Within a hybrid data warehouse architecture, as promoted in the Data Vault 2.0 Boot Camp training, a data lake is used as a replacement for a relational staging area. Thus, to take full advantage of this architecture, the data lake is best organized in a way that allows efficient access within a persistent staging area pattern and better data virtualization.
THE DATA LAKE IN A HYBRID DATA VAULT ARCHITECTURE
The data lake, as shown in figure 1, is used within the hybrid architecture as a persistent staging area (PSA). This is different to relational staging in which a persistent or transient staging area (TSA) is used. As a TSA has the advantage that the needed effort for data management is reduced: e.g. if the source structure is changing, the relational stage table must be adjusted. Thus, if the stage table is empty, data management doesn’t occur. However, if relational technology is used to create a PSA, the historical data within the table must be modified to match the new structure.
This is different
to a staging area on a data lake as in the instance that the source data
changes, the historical data in other files is not affected. Therefore, no data
management is necessary and with that in mind, PSAs on data lake are preferred
A clear reasoning for this statement is illustrated as:
- It not only serves the data warehouse team in their loading jobs, it also serves data scientists who directly access the data lake, potentially ignoring the EDW.
- Full loads can be used by the data warehouse team to initial load new Raw Data Vault entities with historical data.
- This pattern could be used to virtualize the data warehouse on top of the data lake.
STRUCTURING THE DATA LAKE FOR EFFICIENT DATA ACCESS
Depending on the organization of the data in the data lake, the data may be easy to access downstream or not. While it is always easy to offload data into the data lake, it’s typically a challenge to retrieve the data efficiently so it could be used by the incremental or initial EDW load and by data scientists for independent queries.
To that effect, an efficient data lake is functionally structured which essentially means that the meta-data of the source systems drive the organization of the data lake.
In our experience, it is always a better practice to have the following folder structure in a data lake:
- Source system: The first folder in a data lake is the type of source system (e.g. Oracle).
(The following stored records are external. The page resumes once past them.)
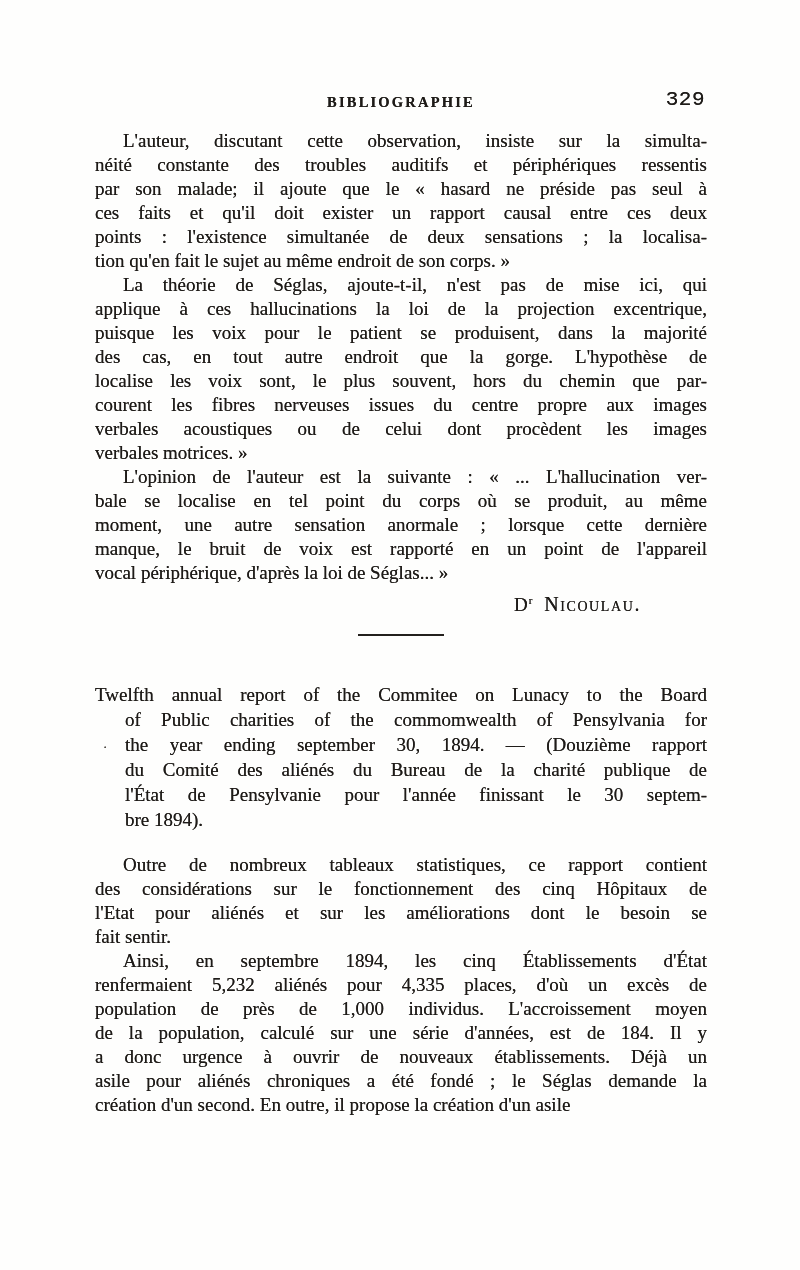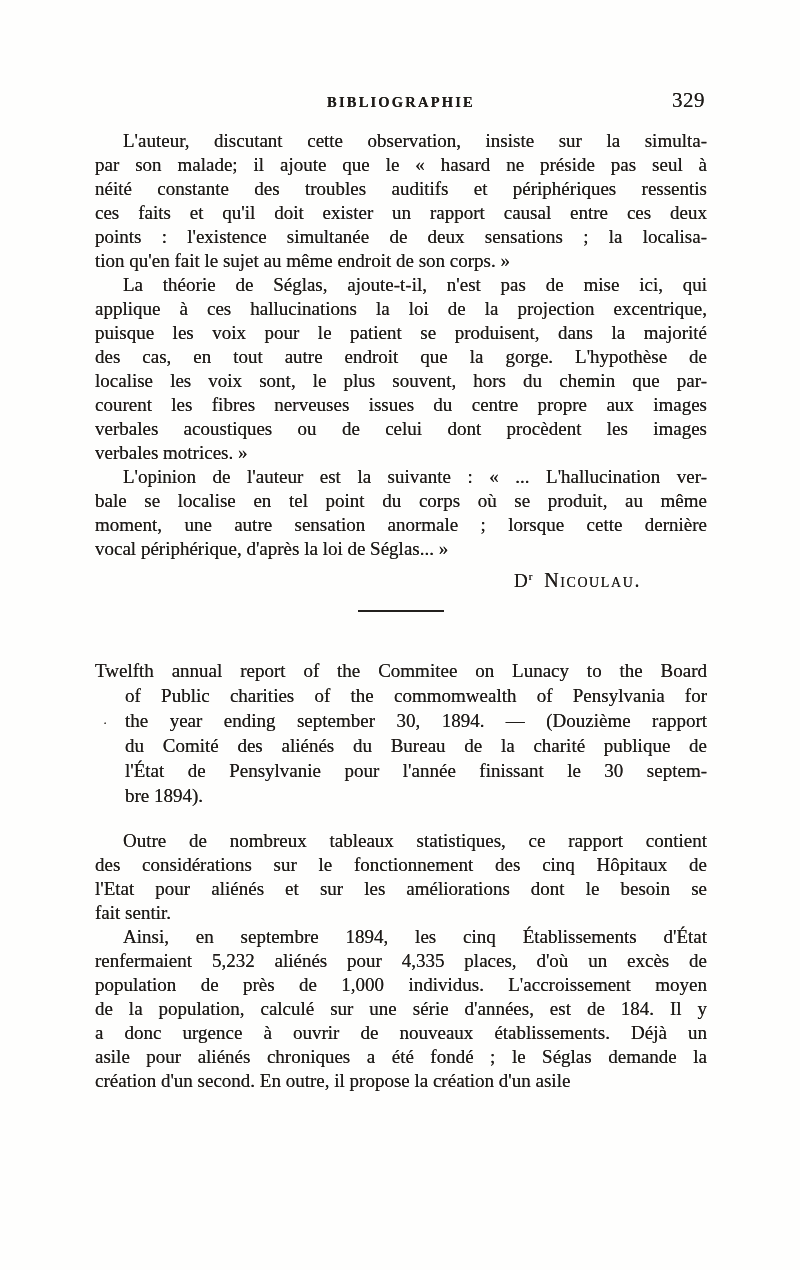--- a/index.html
+++ b/index.html
@@ -31,20 +31,21 @@
     font-weight: 700;
     letter-spacing: 2.2px;
     padding-top: 4px;
   }
   .page-number {
     position: absolute;
     right: 2px;
     top: -2px;
     font-size: 21px;
     letter-spacing: 0.5px;
+    font-family: Liberation Mono, monospace;
   }
   
   .para { font-size: 19px; }
   .line {
     height: 24px;
     line-height: 24px;
     white-space: nowrap;
     position: relative;
   }
   .line.just {
@@ -109,40 +110,41 @@
 <div class="page">
 
   <header class="page-header">
     <div class="running-title">BIBLIOGRAPHIE</div>
     <div class="page-number">329</div>
   </header>
 
   <section class="review">
     <div class="para indent">
         <div class="line just"><span>L'auteur, discutant cette observation, insiste sur la simulta-</span></div>
+        <div class="line just"><span>néité constante des troubles auditifs et périphériques ressentis</span></div>
         <div class="line just"><span>par son malade; il ajoute que le « hasard ne préside pas seul à</span></div>
-        <div class="line just"><span>néité constante des troubles auditifs et périphériques ressentis</span></div>
         <div class="line just"><span>ces faits et qu'il doit exister un rapport causal entre ces deux</span></div>
         <div class="line just"><span>points : l'existence simultanée de deux sensations ; la localisa-</span></div>
         <div class="line"><span>tion qu'en fait le sujet au même endroit de son corps. »</span></div>
       </div>
     <div class="para indent">
         <div class="line just"><span>La théorie de Séglas, ajoute-t-il, n'est pas de mise ici, qui</span></div>
         <div class="line just"><span>applique à ces hallucinations la loi de la projection excentrique,</span></div>
         <div class="line just"><span>puisque les voix pour le patient se produisent, dans la majorité</span></div>
         <div class="line just"><span>des cas, en tout autre endroit que la gorge. L'hypothèse de</span></div>
         <div class="line just"><span>localise les voix sont, le plus souvent, hors du chemin que par-</span></div>
         <div class="line just"><span>courent les fibres nerveuses issues du centre propre aux images</span></div>
         <div class="line just"><span>verbales acoustiques ou de celui dont procèdent les images</span></div>
         <div class="line"><span>verbales motrices. »</span></div>
       </div>
     <div class="para indent">
         <div class="line just"><span>L'opinion de l'auteur est la suivante : « ... L'hallucination ver-</span></div>
         <div class="line just"><span>bale se localise en tel point du corps où se produit, au même</span></div>
         <div class="line just"><span>moment, une autre sensation anormale ; lorsque cette dernière</span></div>
+        <div class="line just"><span>manque, le bruit de voix est rapporté en un point de l'appareil</span></div>
         <div class="line"><span>vocal périphérique, d'après la loi de Séglas... »</span></div>
       </div>
 
     <div class="signature">
       <span>D</span><sup>r</sup>
       <span class="sig-name">Nicoulau.</span>
     </div>
   </section>
 
   <div class="divider"></div>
- Connection: The typical enterprise organization has multiple connections of the same source system, e.g. multiple Oracle databases, that need to be loaded into the data lake. Though please note to ensure that the identifier is unique as per each connection. This can be done using a number, a code or abbreviation.
- Schema name: Some source systems provide multiple schemas, or databases, per connection. This hierarchy should be reflected in this area and may actually consist of multiple folders.
- Collection/Relation name: This is the name of the entity or REST collection to be queried.
- Load date timestamp: The LDTS indicates the load date timestamp of the batch.
Within the last folder (load date timestamp) it is often an advantage to store the data in multiple buckets (instead of one large file or very small files). It generally improves the performance of query tools, especially when the data is stored in a distributed file system.
It is also recommended to utilize Avro files, usually compressed using Snappy, though if downstream tools don’t support this file format, use gunzipped JSON instead.
The file itself should have the following attributes, in addition to the source attributes:
- Load Date Timestamp: many tools cannot retrieve the load date time stamp from the file’s key in the data lake
- Sub sequence number
This structure can be used with multiple query engines (e.g. Apache Drill, Impala, Hive, etc.) and have proven to work in these scenarios well.